→ **TASK PROMPT**
Everything from the line holding "combinations. Features include" through the last line of the listing needs to be repeated exactly, with no other lines.
[PROVIDED DATA Boundary: Start]
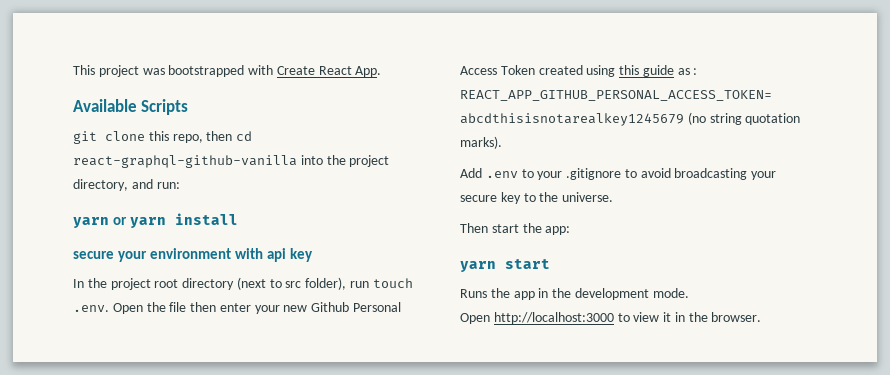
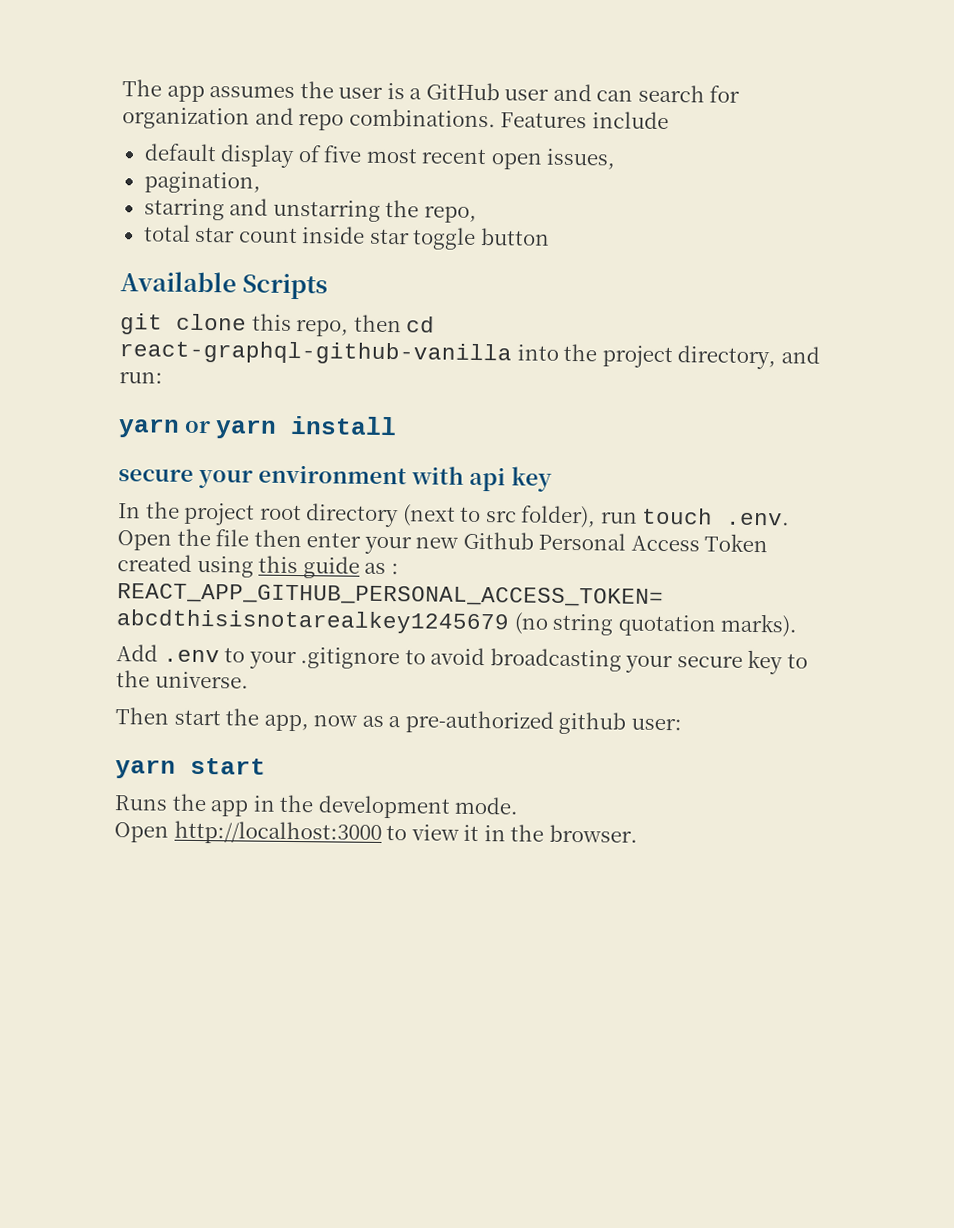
- This project was bootstrapped with Create React App.
+ The app assumes the user is a GitHub user and can search for organization and repo combinations. Features include
+ default display of five most recent open issues,
+ pagination,
+ starring and unstarring the repo,
+ total star count inside star toggle button
- Then start the app:
+ Then start the app, now as a pre-authorized github user:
[PROVIDED DATA Boundary: End]
→ **YOUR SOLUTION**
+ The app assumes the user is a GitHub user and can search for organization and repo combinations. Features include
+ default display of five most recent open issues,
+ pagination,
+ starring and unstarring the repo,
+ total star count inside star toggle button
- Then start the app:
+ Then start the app, now as a pre-authorized github user:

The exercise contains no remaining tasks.